Adult cor-triatriatum sinistrum—a sinistral lesion with varied presentations: a case series
Apratim Roy Choudhury, Jineesh Valakkada, Anoop Ayyappan, Ajay Alex, Venkata Subbaih Arunachalam, Smily SharmaAbstract
Background
Cor-triatriatum sinistrum (CTS) is a rare congenital heart disease, characterized by a membrane dividing the left atrium into two chambers. Echocardiography is the primary imaging modality. However, computed tomography and magnetic resonance imaging both play important roles in delineating the anatomy of the condition and also determining the associated anomalies. Although thought to be a disease of childhood, CTS can also present in adulthood with varied clinical manifestations like dyspnea, palpitations, and syncopal attacks. In CTS, the left atrial membrane causes pulmonary venous obstruction and eventual pulmonary arterial hypertension. It is usually associated with membrane fenestrations, which allow some antegrade flow. If not, there are relief valves, such as the ostium secundum atrial septal defect (OS-ASD) and/or the levo-atrial-cardinal vein.
Case summary
We present three patients with CTS. The first patient is of Type I CTS—presenting with CTS and an OS-ASD, which is acting as a relief valve. The second patient is of Type II CTS with associated levo-atrio-cardinal vein and venovenous shunting.
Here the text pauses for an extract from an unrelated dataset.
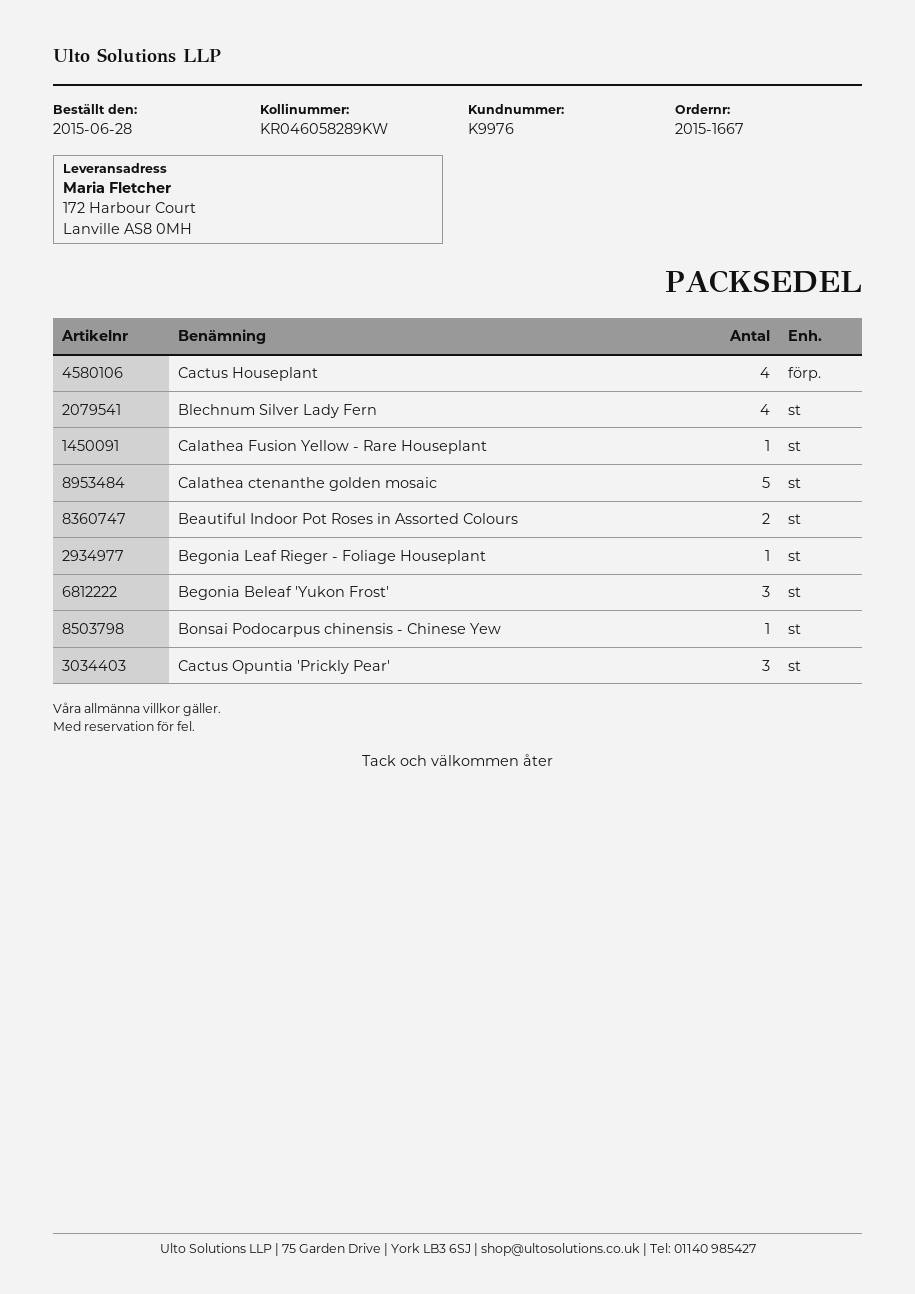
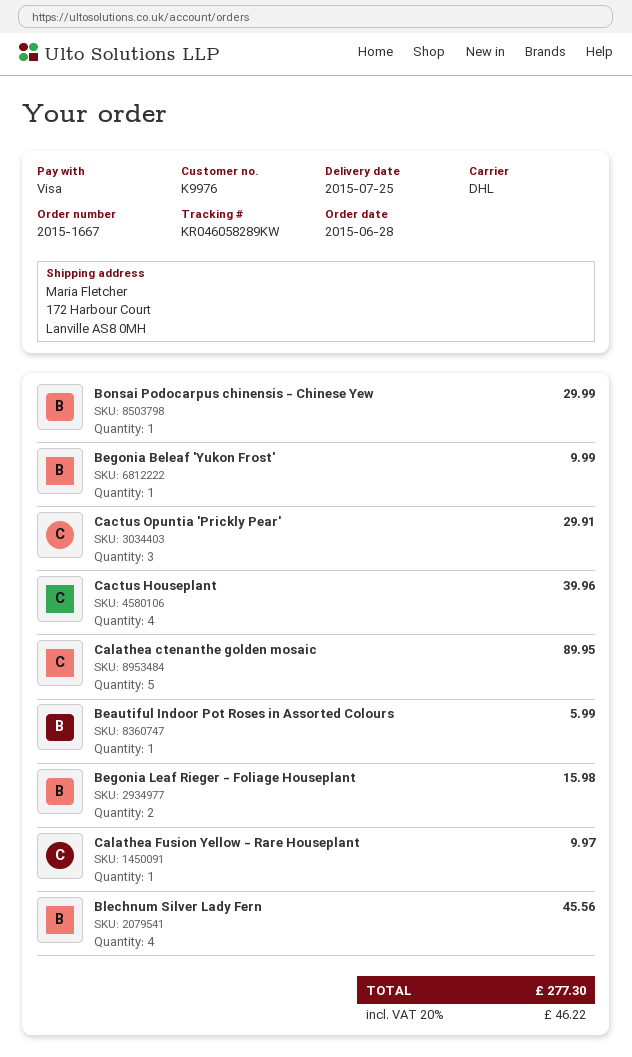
Beautiful Indoor Pot Roses in Assorted Colours: 2 -> 1
Begonia Leaf Rieger - Foliage Houseplant: 1 -> 2
Begonia Beleaf 'Yukon Frost': 3 -> 1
The third patient presented with CTS with partial anomalous pulmonary venous connection (PAPVC)—suggestive of Type III CTS. All the cases were managed surgically with good outcomes.
Discussion
CTS, though thought to be a disease of childhood, may present in adults with varied clinical presentations. Imaging plays a crucial role in the diagnosis and delineation of associated anomalies. Management is usually surgical with a good clinical outcome.